Basil is not concerned with the mechanics of creation, including the creation of human beings. He is focused on the theology of creation. This is the message that has the power to transform. Allert concludes the chapter (after several additional examples from Basil):

Basil’s primary interest is not in the events behind the text, and his understanding of the creation of humanity shows this. I have suggested that Basil is asking his listeners to be like Moses. This is synonymous with the restoration of humanity returning to paradise, which means a life “unenslaved to the passions of the flesh, free, intimate with God.”

Returning to paradise is the restoration and goal of the human life, and this is what the creation story ultimately shows. Consoling ourselves with material things keeps us from paradise. This is why the story of creation is “an education in human life” and why the story of creation should be read with an eye toward that end. The history behind the text does not concern Basil, but the theologia behind it does. (p. 324)

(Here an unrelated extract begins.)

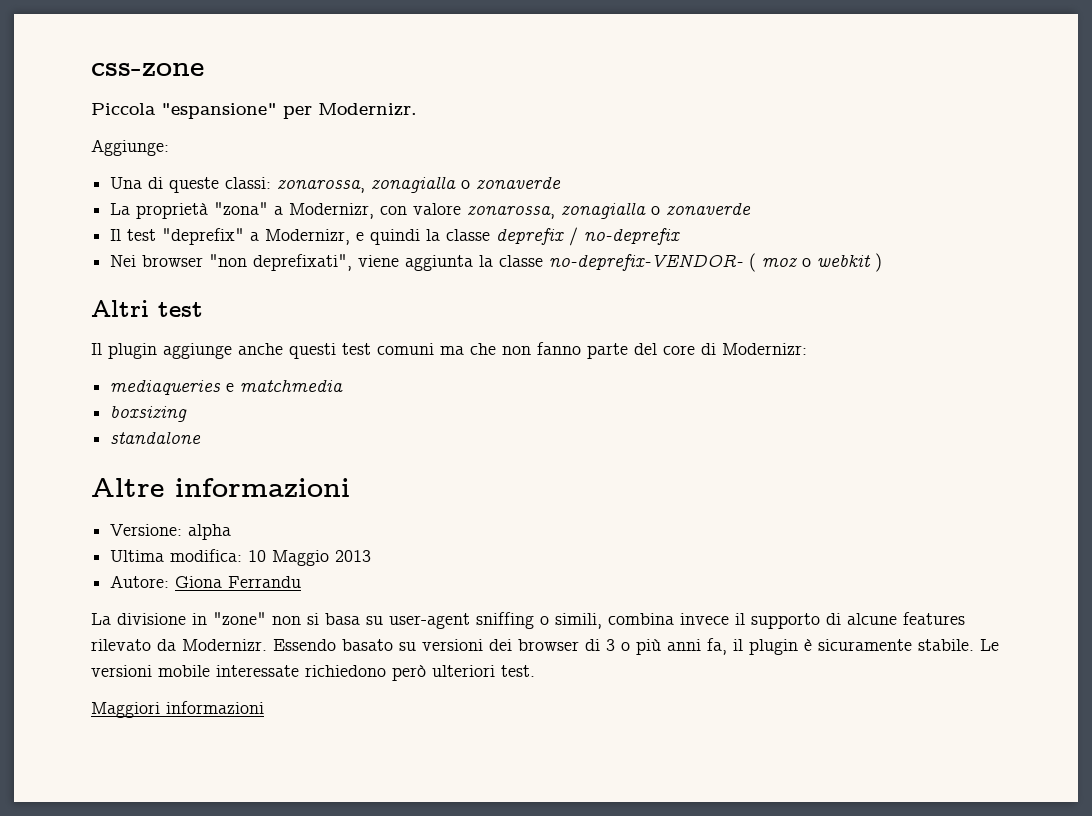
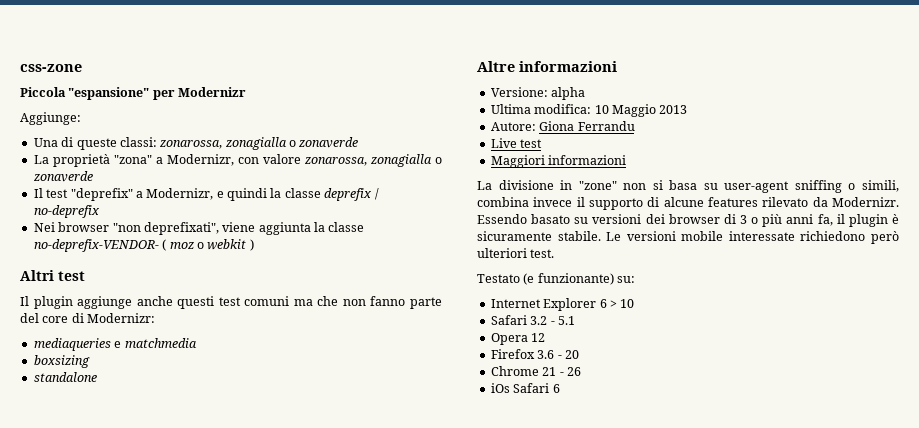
[318,103,417,117] Modernizr. -> [178,87,247,97] Modernizr
(302, 582) none -> [490,138,543,148] [490,155,627,168] // Live test // Maggiori informazioni
[91,701,264,718] Maggiori informazioni -> [477,273,636,285] [490,298,635,311] [490,315,575,325] [490,333,546,345] [490,349,579,359] [490,366,581,376] [490,383,560,393] Testato (e funzionante) su: // Internet Explorer 6 > 10 // Safari 3.2 - 5.1 // Opera 12 // Firefox 3.6 - 20 // Chrome 21 - 26 // iOs Safari 6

Craig Allert’s walk through early Christian readings of Genesis 1 is fascinating, although he often simply presents the evidence and leaves it to the reader to connect the dots and draw a conclusion. In the process of wandering through their writings, Allert brings to light the concerns and commitments of the early church fathers. They did not read Genesis as modern literalists or as modern skeptics. Their concerns were shaped by their own context and by the questions raised in pagan Greek and Roman culture. The text was taken seriously, but it was always read with a Christ-centered focus and emphasis on the theological message and its ramifications for Christian life. They cannot be honestly appropriated to defend or refute modern young earth creationism. They simply did not have the questions or concerns that allow direct application to this particular modern point of contention.

Reading with the fathers enriches our Christian faith, but does not answer all our questions.